There are three principles that should underpin the conservative approach:

  • Visible inequalities matter the most. The inequalities that people see every day, that they experience in their lives and that they suffer from at work are the most important. These localised inequalities cause the most resentment, undermine cohesion most directly and are the source of the greatest angst.
  • When the state is the boss, the state must lead by example. The public sector must serve as the example of how a more equal remuneration policy can work. This is the case both morally, because the state should do the right thing when it is directly responsible, and practically, because it is the area over which the state has the greatest existing control.
  • A nudge needs a stick behind it. If the state decides that progress needs to be made on inequality then it is right to extend that challenge to the private spheres of business and industry. The aim should be cooperation, but where cooperation is not forthcoming a reasoned and appropriate system of rebuke must be available.

These principles point to an approach that starts small and starts with the state itself – rather than pursuing a utopian vision and attempting to impose it wholesale on private industry.  The first step in realising these principles is to look at the deep-rooted inequities in the public sector; because this is a sector which is disproportionately better paid than its private peers and because inequality within the sector is problematic and getting worse.

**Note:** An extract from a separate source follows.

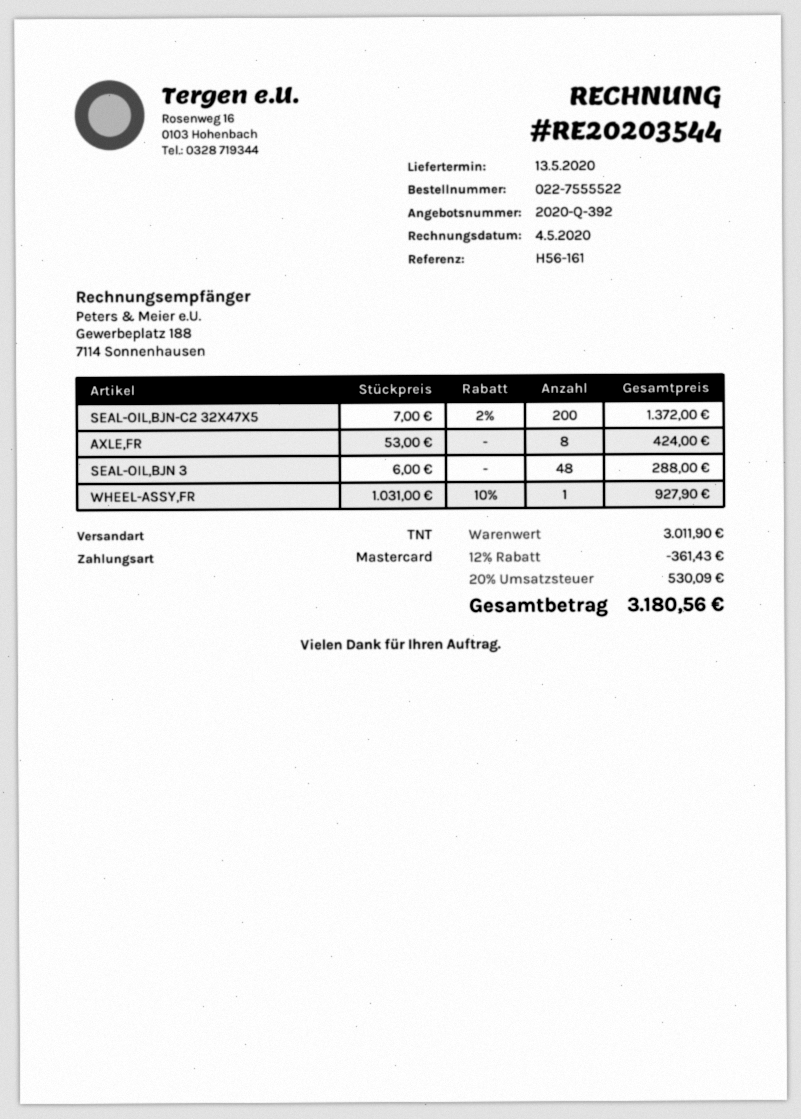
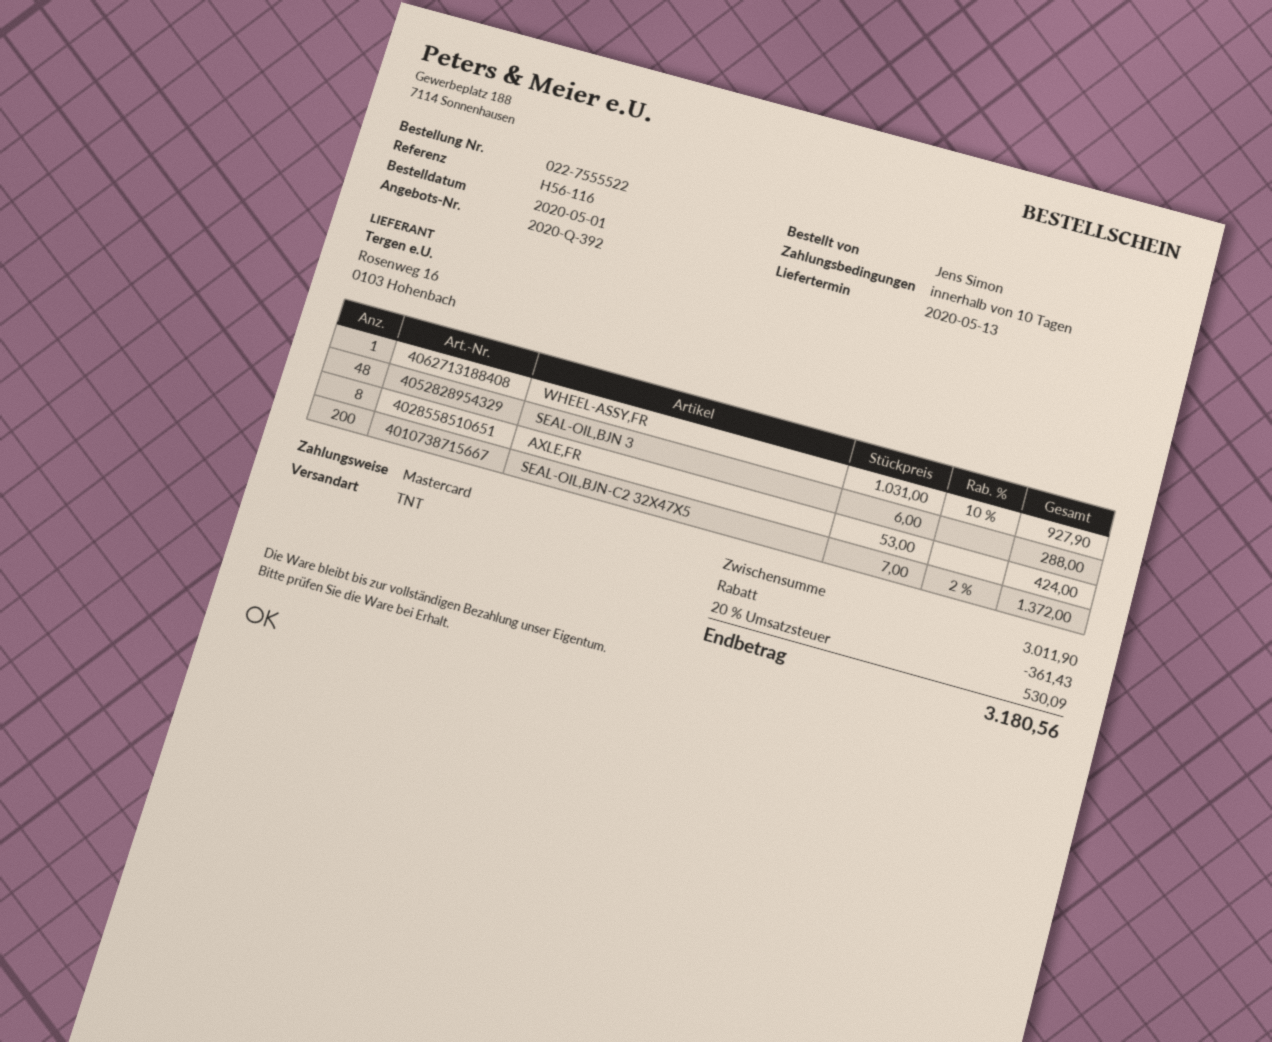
reference: H56-161 -> H56-116

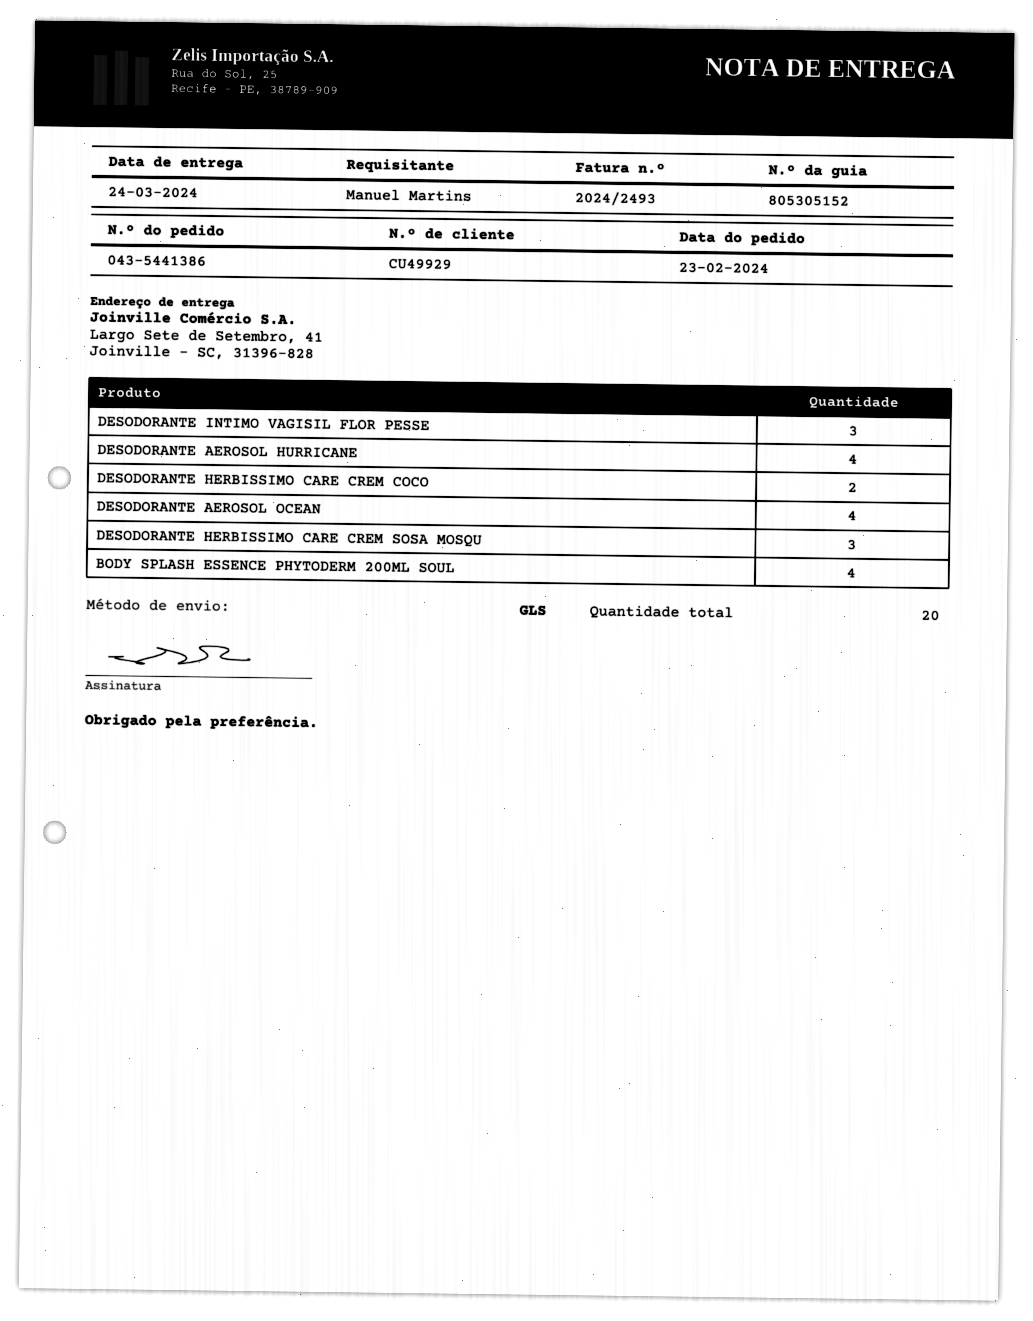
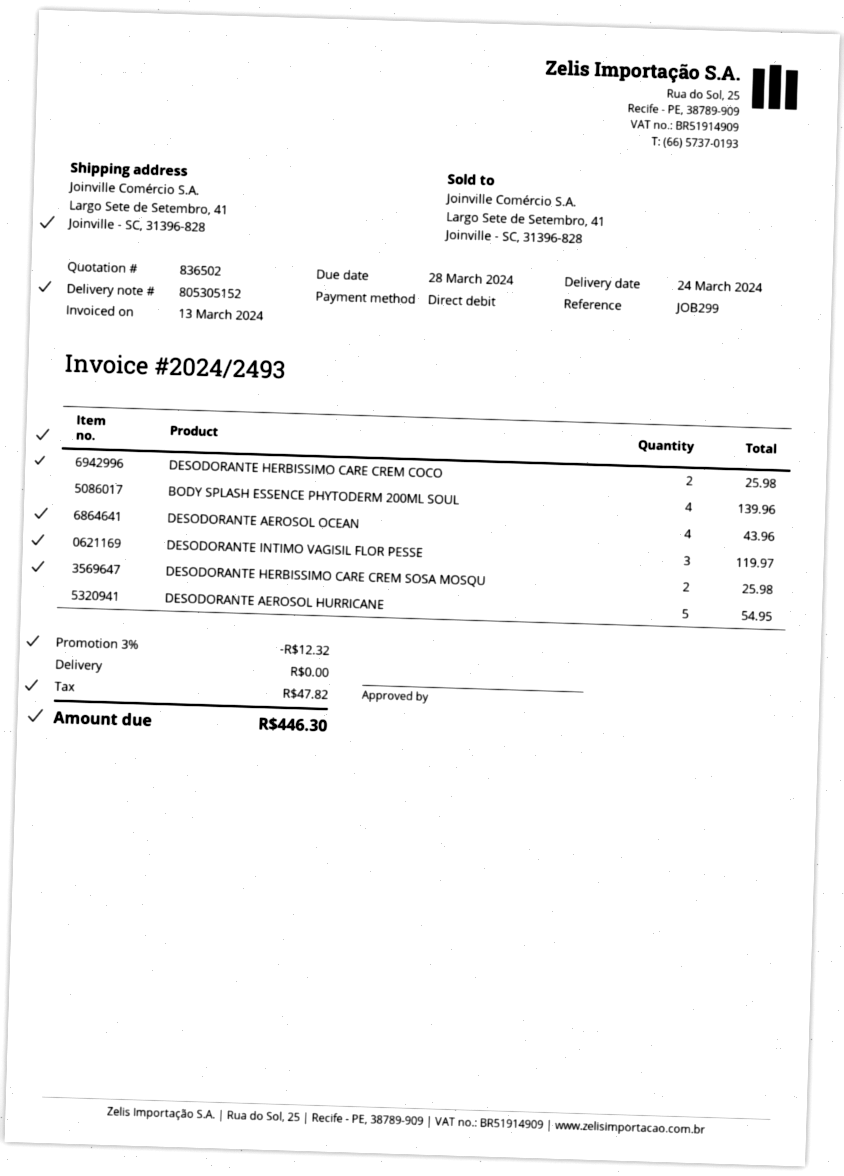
DESODORANTE AEROSOL HURRICANE: 4 -> 5
DESODORANTE HERBISSIMO CARE CREM SOSA MOSQU: 3 -> 2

A couple of examples: the chief executive of an NHS strategic health authority can earn a maximum of £204,048 a year. When compared with the pay for an NHS employee at the bottom of the ladder - £13,233 per annum – this represents an extraordinary pay ratio of 15 to 1. In local authorities, this pattern is repeated: the lowest salary paid to a full time employee of Slough local authority, for example, is £12, 994 while the chief executive is paid up to £157,479, a ratio of 11 to 1.  In practical terms this means that our public sector happily pays a nurse up to 15 times less than her manager.  Now, possibly, there is an argument that such enormous gulfs are necessary between the public sector rich and the public sector poor but that case is rather dented by the fact that Britain has an example of a public service (a terrifically well run and demanding one at that) where pay ratios are substantially and deliberately smaller. 

In the Army, the area of public service where cohesion is perhaps most vital, the pay ratio between the top operational rank (brigadier) and the very bottom (a new entrant still in training) is just 7 to 1. What is more, if one takes into account the fact that most soldiers will quickly move from entrance to the rank of private (as soon as they have completed their training) the ratio shrinks to just 6 to 1.  I will leave you to draw your own conclusions about why an organisation that depends on high morale and commitment, and which performs a vital public service in the face of unparalleled challenges, places such a premium on maintaining a reasonable and equitable gap between its highest and lowest paid. 

Inequalities within our public sector are as damaging as those between it and the private sector.  They hinder morale, undermine commitment to public service and artificially devalue the important business of delivery in favour of the managerialism that has infested the state.  The Conservative Party’s wage freeze on the highest paid is a good first step but it does not go far enough – we need to start the messy business of actively reducing the wages of the public sector rich in order to reduce the absurd gap between them and the public sector poor.  When the taxpayer is paying the wages there is no excuse for its continued bankrolling of excessive and detrimental inequality.